The IDS define manners to tackle these challenges by specifying a technology-agnostic language for data Self-Descriptions as well as the necessary infrastructure components to host and search through these Self-Descriptions. In all cases, the original Data Provider stays the sovereign origin of any information, and any involved component acts on behalf of it. Therefore, it is in general not allowed for any intermediate player to change or manipulate the content of the received Self-Descriptions, apart from obviously wrong data or to protect the operability of the data space. Examples might be phishing attempts or other malicious content, the duty to follow legislative regulations like copyright protections, or less severe issues like unintentional syntactic or semantic errors.
Apart from such edge cases, the Data Provider has the interest to correctly and comprehensively describe its data assets to maximize the amount of interested Data Consumers. It further wants to stick to commonly accepted and understood standards to simplify its discovery for potential business partners. The IDS Information Model provides the schema for Self-Descriptions and their basic building blocks, like for instance Usage Contracts, endpoint descriptions, or the internal structure of data assets.
During the creation of a Data Offering the Data Provider may reuse, as described above, existing standards for the (semantic) description of the the data itself or create a (semantic) description of the data. These Vocabualries can be published to a Vocabulary Hub and linked to the self-description (see section on domain-specific vocabularies and application profiles). This Design-time step supports the semantic interoperability in Data Spaces. While semantic models for the description of data in data spaces are in general a good practice, Vocabularies can also make use of other concepts.
The first step in a typical data publication process is therefore the proper creation of a data asset Self-Description.

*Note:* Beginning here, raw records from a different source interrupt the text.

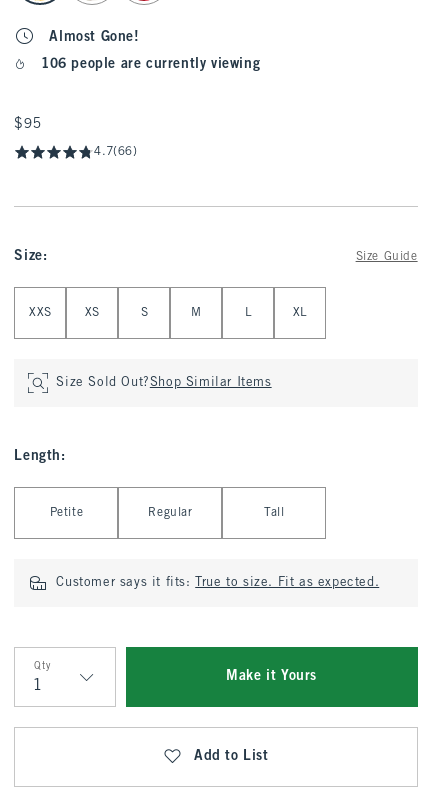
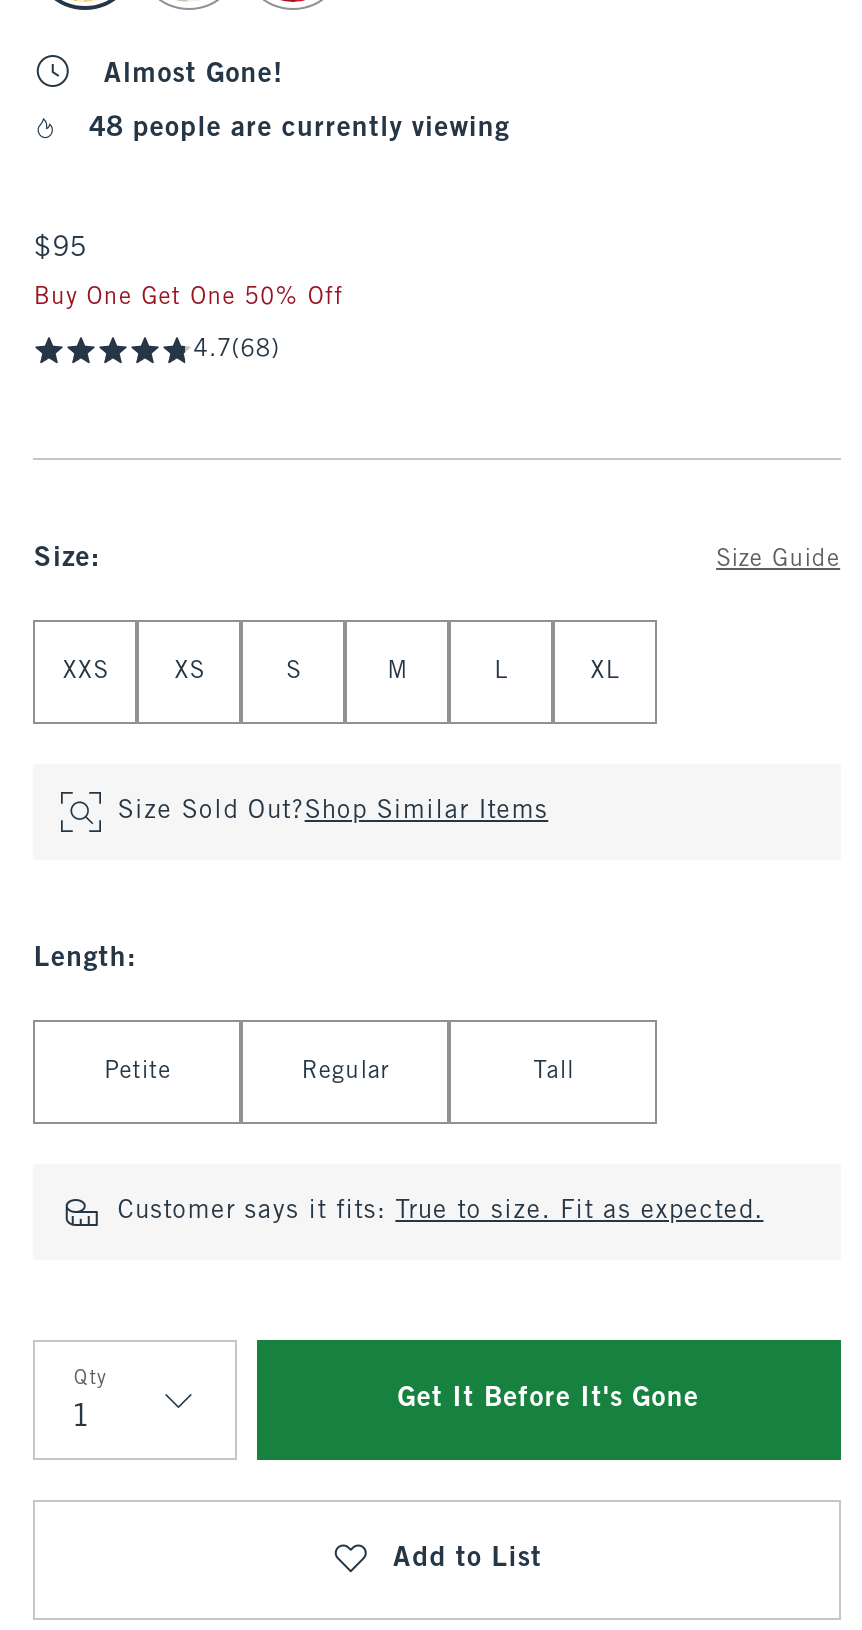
- 106 people are currently viewing
+ 48 people are currently viewing

- 4.7(66)
+ Buy One Get One 50% Off
+ 4.7(68)

- Make it Yours
+ Get It Before It's Gone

Usually, IDS Connectors provide the technical manners to create and maintain them, e.g. through suitable GUIs. After reaching a syntactically and semantically correct Self-Description, they are then deployed at the Data Providers IDS Connector and can be accessed by other IDS Connectors via its endpoints.
Depending on the requesting IDS Connector, the returned Self-Description may differ. Thus, the offering IDS Connector could offer different data at different conditions for different Participants of an IDS ecosystem. Self-Descriptions may also include elements of domain specific ontologies or generic key/values depending on the domain of the ecosystem.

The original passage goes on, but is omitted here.